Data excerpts
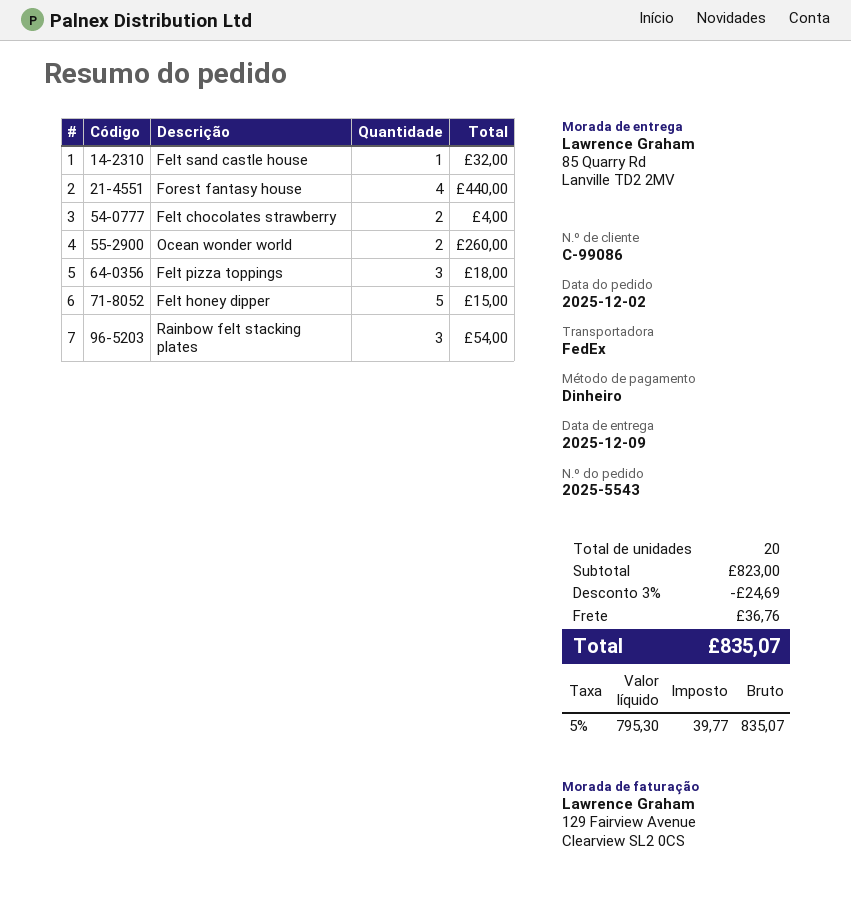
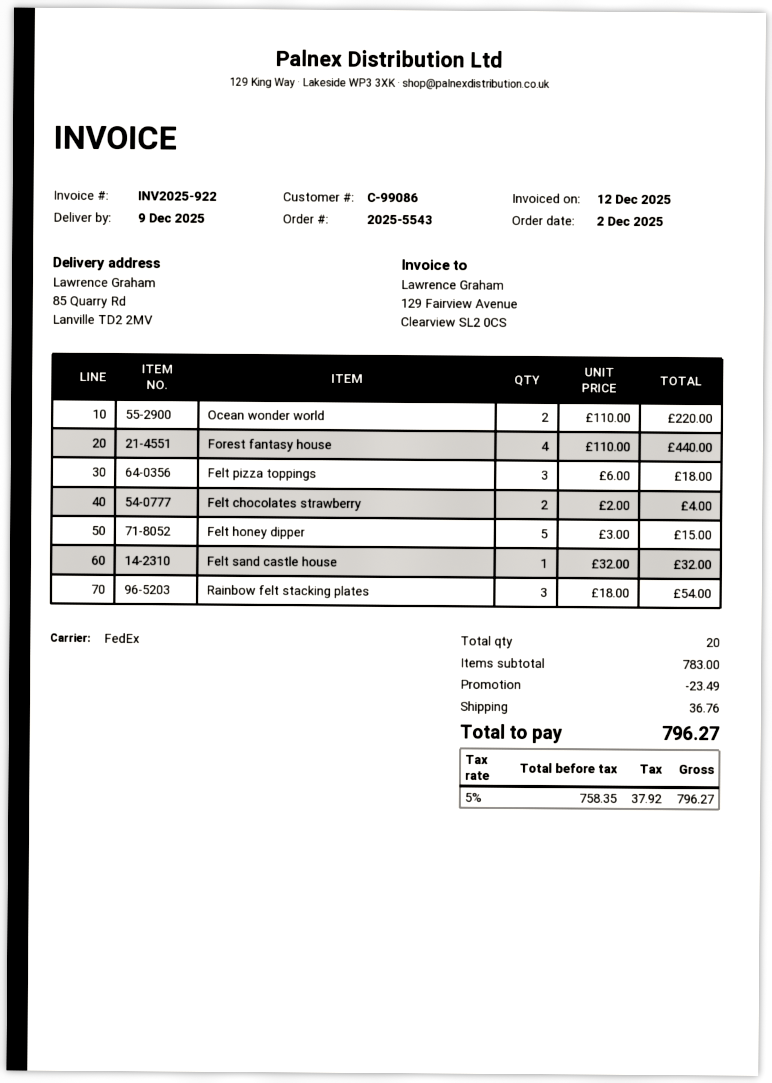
Ocean wonder world: 2 for 260.00 -> 2 for 220.00
subtotal: 823.00 -> 783.00
discount: 24.69 -> 23.49
net: 795.30 -> 758.35
tax: 5% = 39.77 -> 5% = 37.92
total: 835.07 -> 796.27

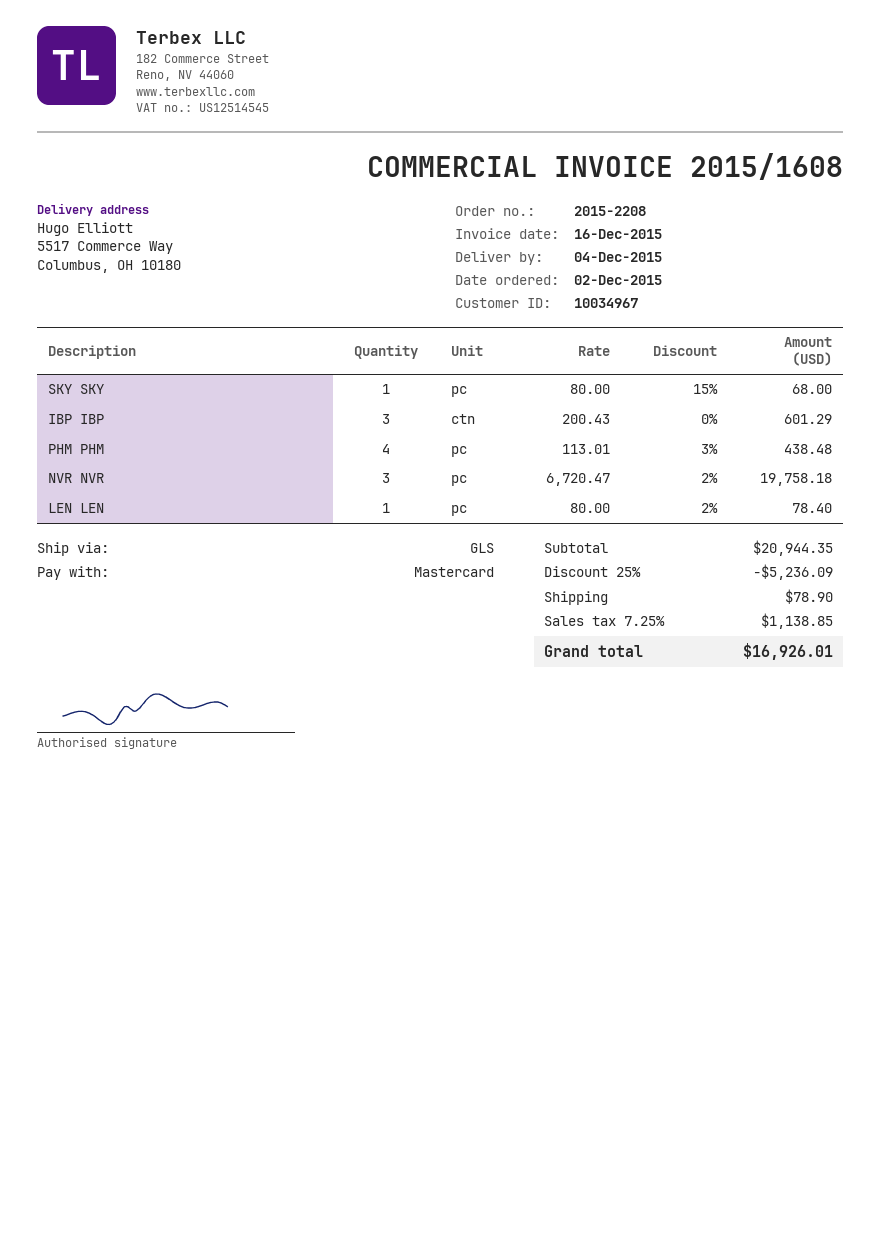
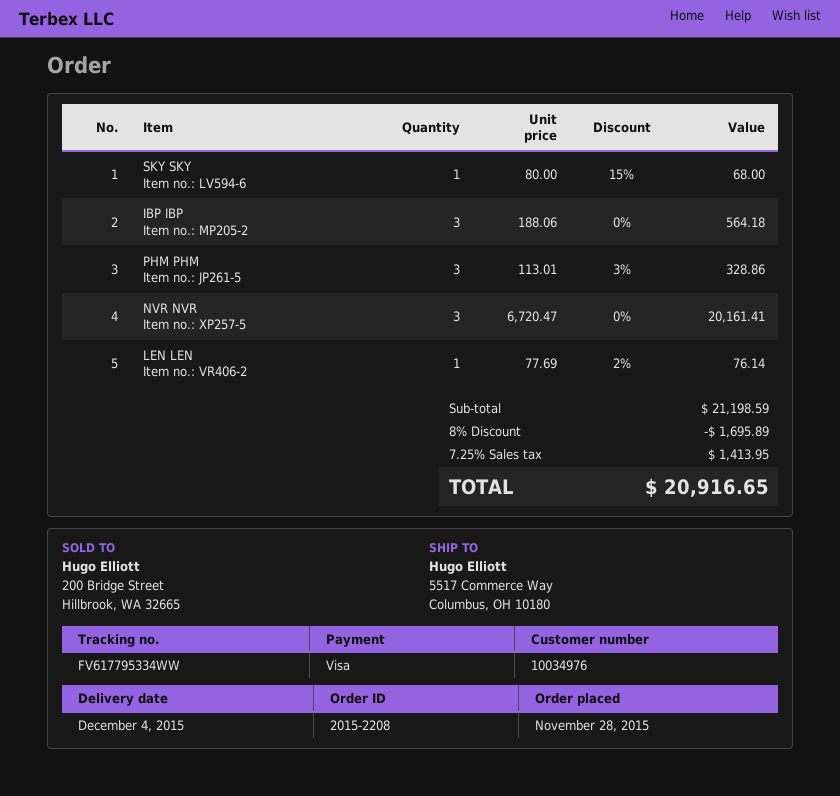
order date: 2015-12-02 -> 2015-11-28
customer number: 10034967 -> 10034976
payment method: Mastercard -> Visa
IBP IBP: 3 x 200.43 = 601.29 -> 3 x 188.06 = 564.18
PHM PHM: 4 x 113.01 - 3% = 438.48 -> 3 x 113.01 - 3% = 328.86
NVR NVR: 3 x 6720.47 - 2% = 19758.18 -> 3 x 6720.47 = 20161.41
LEN LEN: 1 x 80.00 - 2% = 78.40 -> 1 x 77.69 - 2% = 76.14
subtotal: 20944.35 -> 21198.59
discount: 25% = 5236.09 -> 8% = 1695.89
shipping: 78.90 -> none
tax: 7.25% = 1138.85 -> 7.25% = 1413.95
total: 16926.01 -> 20916.65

> [DESCRIPTION OF THE TASK] Your answer must be exactly the lines from the one containing "subtotal: 823.00 -> 783.00" through the last line of the records above, both included, with every picture left out.

> [RESULT OF THIS TASK]
subtotal: 823.00 -> 783.00
discount: 24.69 -> 23.49
net: 795.30 -> 758.35
tax: 5% = 39.77 -> 5% = 37.92
total: 835.07 -> 796.27

order date: 2015-12-02 -> 2015-11-28
customer number: 10034967 -> 10034976
payment method: Mastercard -> Visa
IBP IBP: 3 x 200.43 = 601.29 -> 3 x 188.06 = 564.18
PHM PHM: 4 x 113.01 - 3% = 438.48 -> 3 x 113.01 - 3% = 328.86
NVR NVR: 3 x 6720.47 - 2% = 19758.18 -> 3 x 6720.47 = 20161.41
LEN LEN: 1 x 80.00 - 2% = 78.40 -> 1 x 77.69 - 2% = 76.14
subtotal: 20944.35 -> 21198.59
discount: 25% = 5236.09 -> 8% = 1695.89
shipping: 78.90 -> none
tax: 7.25% = 1138.85 -> 7.25% = 1413.95
total: 16926.01 -> 20916.65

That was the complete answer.